It is among the objectives of embodiments of the present invention to obviate or mitigate these disadvantages.

According to one aspect of the present invention there is provided a method of isolating a reservoir of production fluid in a formation, the method comprising:

providing a valve in a bore intersecting a production formation and in which the hydrostatic pressure in the bore at the reservoir is normally lower than the formation pressure; and

controlling the valve from surface such that the valve will only move from a closed configuration to an open configuration on experiencing a predetermined differential pressure thereacross.

The invention also relates to an apparatus for use in isolating a reservoir of production fluid in a formation, the apparatus comprising:

a valve adapted for location in a bore intersecting a production formation and in which the hydrostatic pressure in the bore at the reservoir is normally lower than the formation pressure;

first valve control means for permitting control of the valve from surface; and

second valve control means for permitting control of movement of the valve from a closed to an open configuration in response to a predetermined differential pressure across the valve.

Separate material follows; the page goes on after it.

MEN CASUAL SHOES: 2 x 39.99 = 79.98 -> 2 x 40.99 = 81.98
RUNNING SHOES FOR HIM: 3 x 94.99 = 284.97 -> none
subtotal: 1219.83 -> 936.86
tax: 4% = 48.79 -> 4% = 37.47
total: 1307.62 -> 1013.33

Preferably, the valve is controlled such that it will only open when there is little or no pressure differential across the valve. Thus, as the valve opens there is little if any flow of fluid through the valve as the pressure equalises; opening the valve in the presence of a pressure differential may result in the rapid flow of fluid through the valve as it opens, with an increased likelihood of erosion and damage to the valve. In under-balanced and live well applications this allows the valve to hold pressure from one or both sides, and minimises the risk of formation damage or contamination when the pressure above the valve is higher than the pressure below the valve. Further, this feature may be utilised to minimise the risk of uncontrolled flow of fluid from the formation, in the event of pressure below the valve being higher than the pressure above the valve.

The valve may be positioned above, at or below the pressure balance point.

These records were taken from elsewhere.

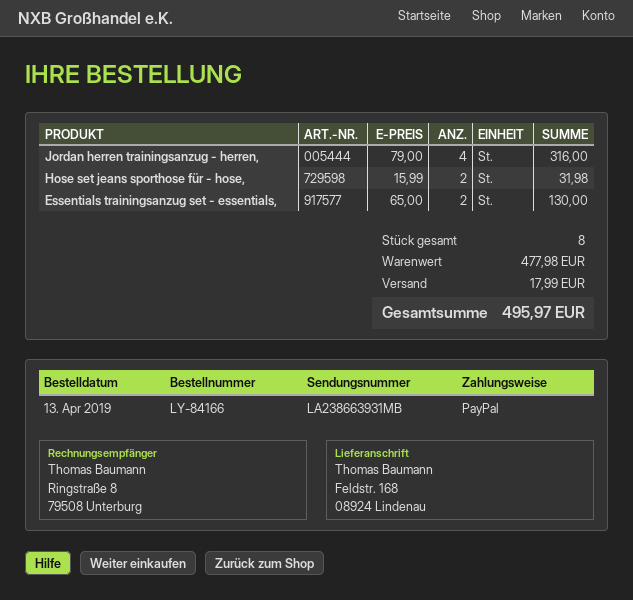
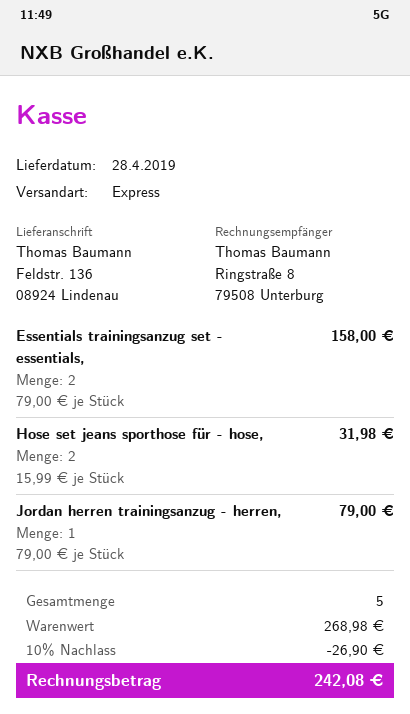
ship to: Feldstr. 168, 08924 Lindenau -> Feldstr. 136, 08924 Lindenau
Jordan herren trainingsanzug - herren,: 4 x 79.00 = 316.00 -> 1 x 79.00 = 79.00
Essentials trainingsanzug set - essentials,: 2 x 65.00 = 130.00 -> 2 x 79.00 = 158.00
total quantity: 8 -> 5
subtotal: 477.98 -> 268.98
discount: none -> 10% = 26.90
shipping: 17.99 -> none
total: 495.97 -> 242.08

Preferably, the valve is controlled from surface by fluid pressure, the control fluid supply of gas or liquid being isolated from the well fluid, for example in control lines or in a parasitic annulus. The valve may include a control fluid piston, application of control fluid thereto tending to close the valve. Preferably, the valve is further also responsive to well fluid pressure, and in particular to the differential well fluid pressure across the valve, such that the closed valve will remain closed or will open in response to a selected control pressure in combination with a selected differential pressure. The valve may include a piston in communication with fluid below the valve and a piston in communication with fluid above the valve; application of pressure to the former may tend to close the valve, while application of pressure to the latter may tend to open the valve. In a preferred embodiment, a selected first control pressure will close the valve. Such a first control pressure in combination with a higher pressure below the valve will tend to maintain the valve closed. Further, increasing the control pressure will maintain the valve closed in response to a higher pressure above the valve. This facility also allows the applied control pressure to be brought to a particular value, the pressure differential across the valve to be minimised and the control fluid pressure then varied to allow the valve to open.

Preferably, the valve is a ball valve. However, the valve may also be a flapper valve, or indeed any form of valve appropriate to the application.

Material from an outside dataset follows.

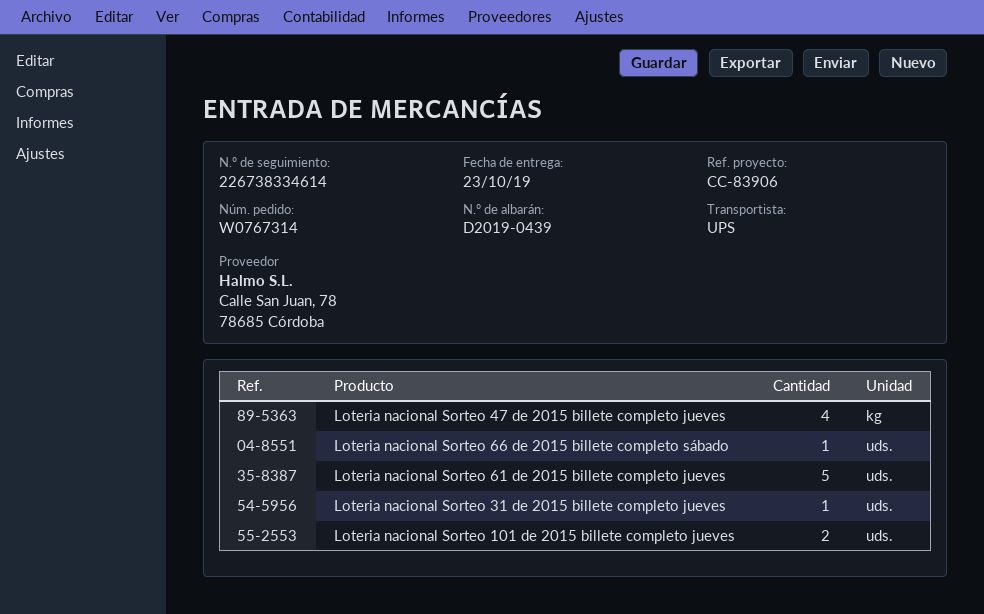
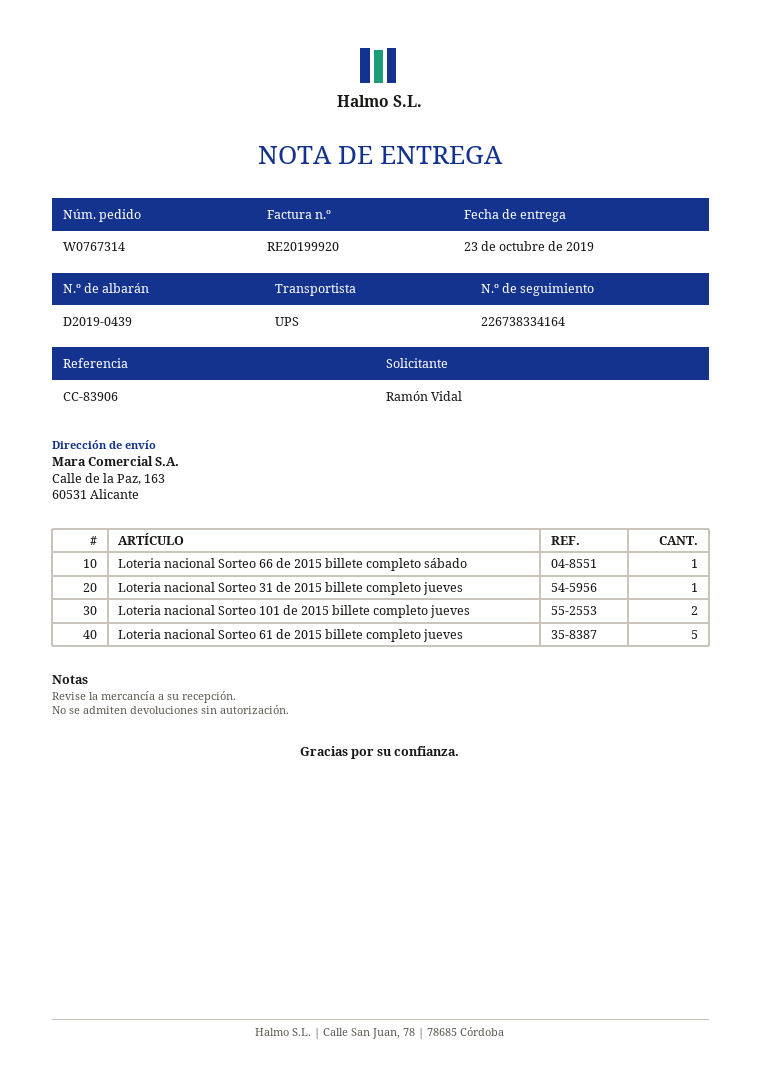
tracking number: 226738334614 -> 226738334164
Loteria nacional Sorteo 47 de 2015 billete completo jueves: 4 -> none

Preferably, the valve comprises two valve closure members, which may be two ball valves, two flapper valves, or even a combination of different valve types. The valves may have independent operating mechanisms. The valve closure members may close simultaneously, or in sequence, and preferably the lowermost valve member closes first. This allows the valves to be pressure-tested individually. Sequenced closing may be achieved by, for example, providing the valve members in combination with respective spring packs with different pre-loads.

Preferably, the valve is run into a cased bore on intermediate or parasitic casing, thus defining a parasitic annulus, between the existing casing and the parasitic casing, via which control pressure may be communicated to the valve. The parasitic casing is sealed to the bore-lining casing at or below the valve, typically using a packer or other sealing arrangement. The parasitic annulus may be used to carry fluids, for example to allow nitrogen injection in the well below the valve. For example, additional casing may be hung off below the valve to extend the parasitic annulus, and a pump open\pump closed nitrogen injection valve provided to selectively isolate the parasitic annulus from the well bore annulus. In other embodiments the parasitic annulus may be utilised to carry gas or fluid lift gas or fluid to a point in the well above the valve, or even between a pair of valves. One or more one-way valves may be provided and which may be adapted to open at a parasitic pressure in excess of that required to close the valve or perform pressure tests above the valve. Such an arrangement may be utilised to circulate out a column of well kill fluid, prior to opening the valve, or alternatively to inject a fluid slug prior to opening the valves, or to inject methanol from the parasitic annulus to prevent hydrate formation.

The valve may be configured to allow the valve to be locked open, for example by locating a sleeve in the open valve.

The valve may be configured to permit pump-though, that is, on experiencing a sufficiently high pressure from above, the valve may be moved, for example partially rotated in the case of a ball valve, to permit fluid flow around the nominally closed valve.

According to another aspect of the present invention there is provided an apparatus for use in isolating a reservoir of production fluid in a formation, the apparatus comprising:

a valve adapted for location in a bore intersecting a production formation and in which the hydrostatic pressure in the bore at the reservoir is normally lower than the formation pressure; and

first valve control means for permitting control of the valve from surface,

the valve including two valve closure members, both valve closure members being adapted to hold pressure both from above and from below.

Preferably, the valve closure members are ball valves. Alternatively, the valve closure members are flapper valves.

Preferably, the valve closure members are independently operable.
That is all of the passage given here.